*** Opening Input data ***

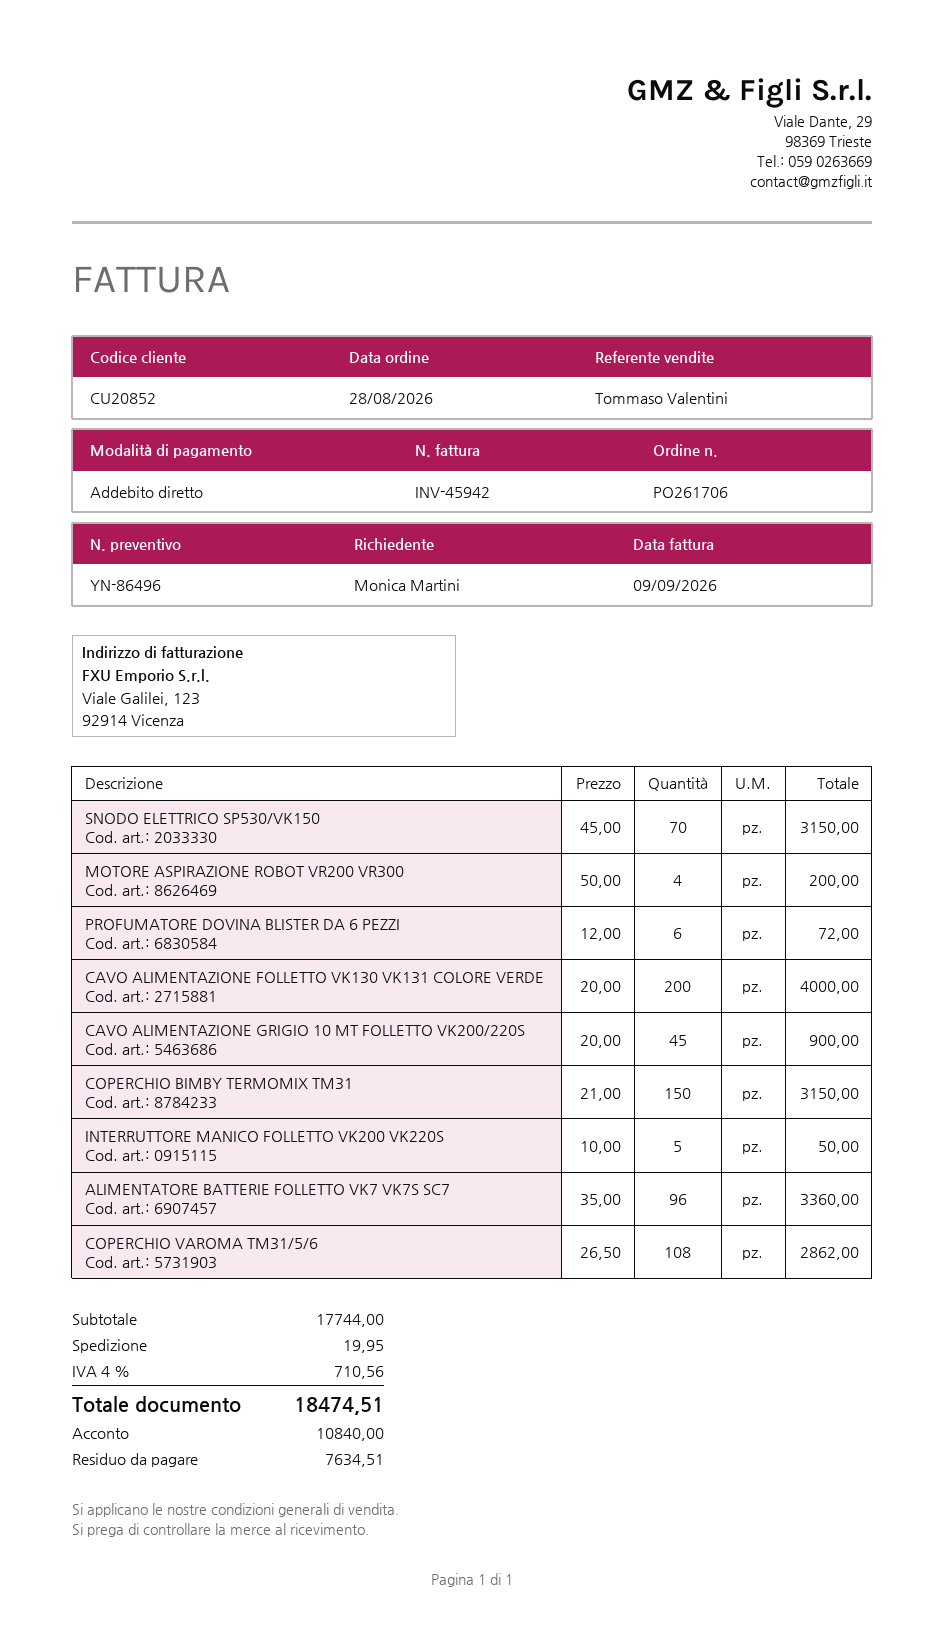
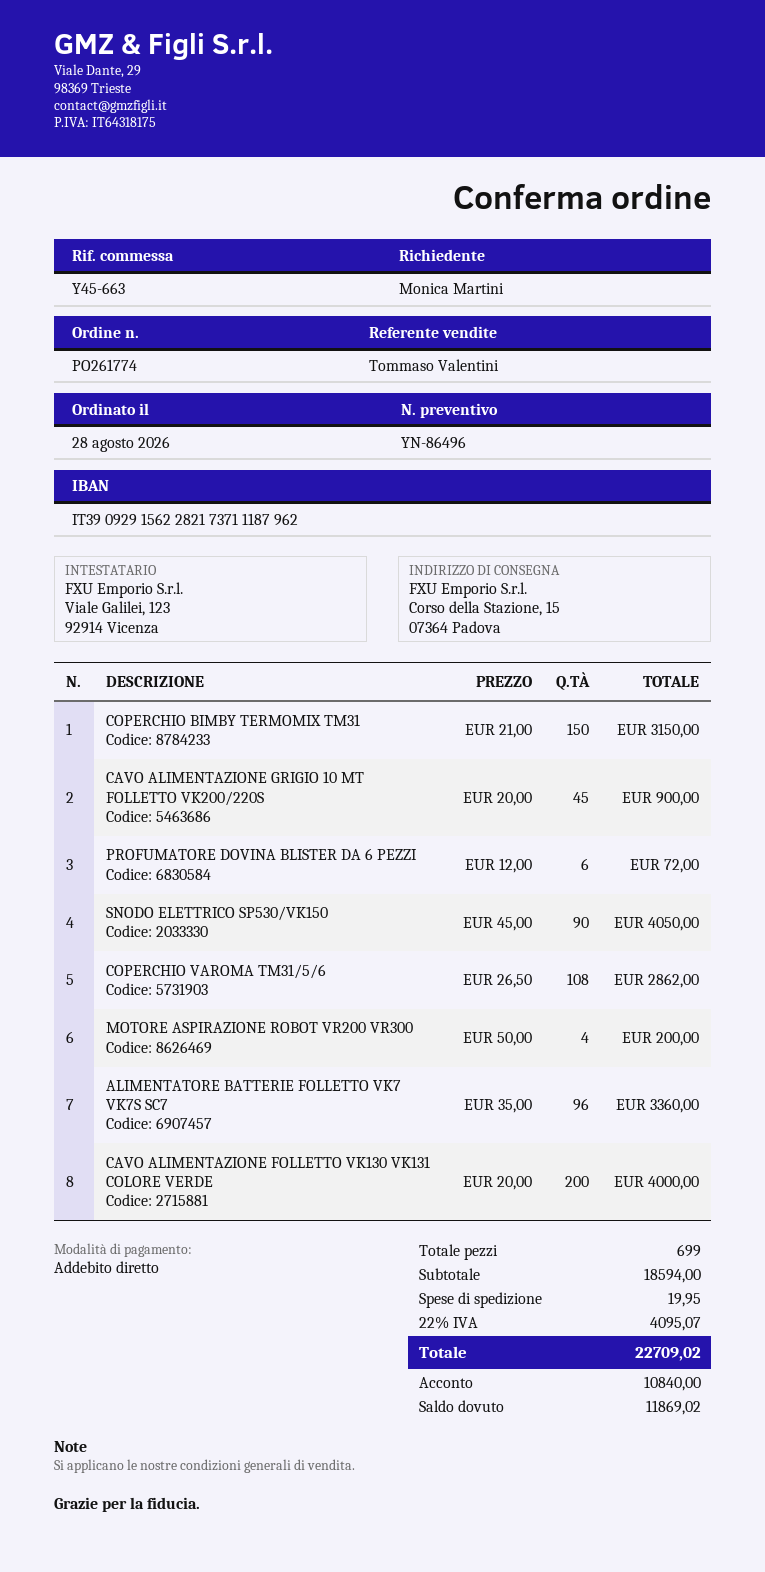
order number: PO261706 -> PO261774
SNODO ELETTRICO SP530/VK150: 70 x 45.00 = 3150.00 -> 90 x 45.00 = 4050.00
INTERRUTTORE MANICO FOLLETTO VK200 VK220S: 5 x 10.00 = 50.00 -> none
subtotal: 17744.00 -> 18594.00
tax: 4% = 710.56 -> 22% = 4095.07
total: 18474.51 -> 22709.02
balance: 7634.51 -> 11869.02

*** Closing Input data ***

# Problem to solve:
Please set down the records above verbatim, with each picture left out.

# Solution for this exercise:
order number: PO261706 -> PO261774
SNODO ELETTRICO SP530/VK150: 70 x 45.00 = 3150.00 -> 90 x 45.00 = 4050.00
INTERRUTTORE MANICO FOLLETTO VK200 VK220S: 5 x 10.00 = 50.00 -> none
subtotal: 17744.00 -> 18594.00
tax: 4% = 710.56 -> 22% = 4095.07
total: 18474.51 -> 22709.02
balance: 7634.51 -> 11869.02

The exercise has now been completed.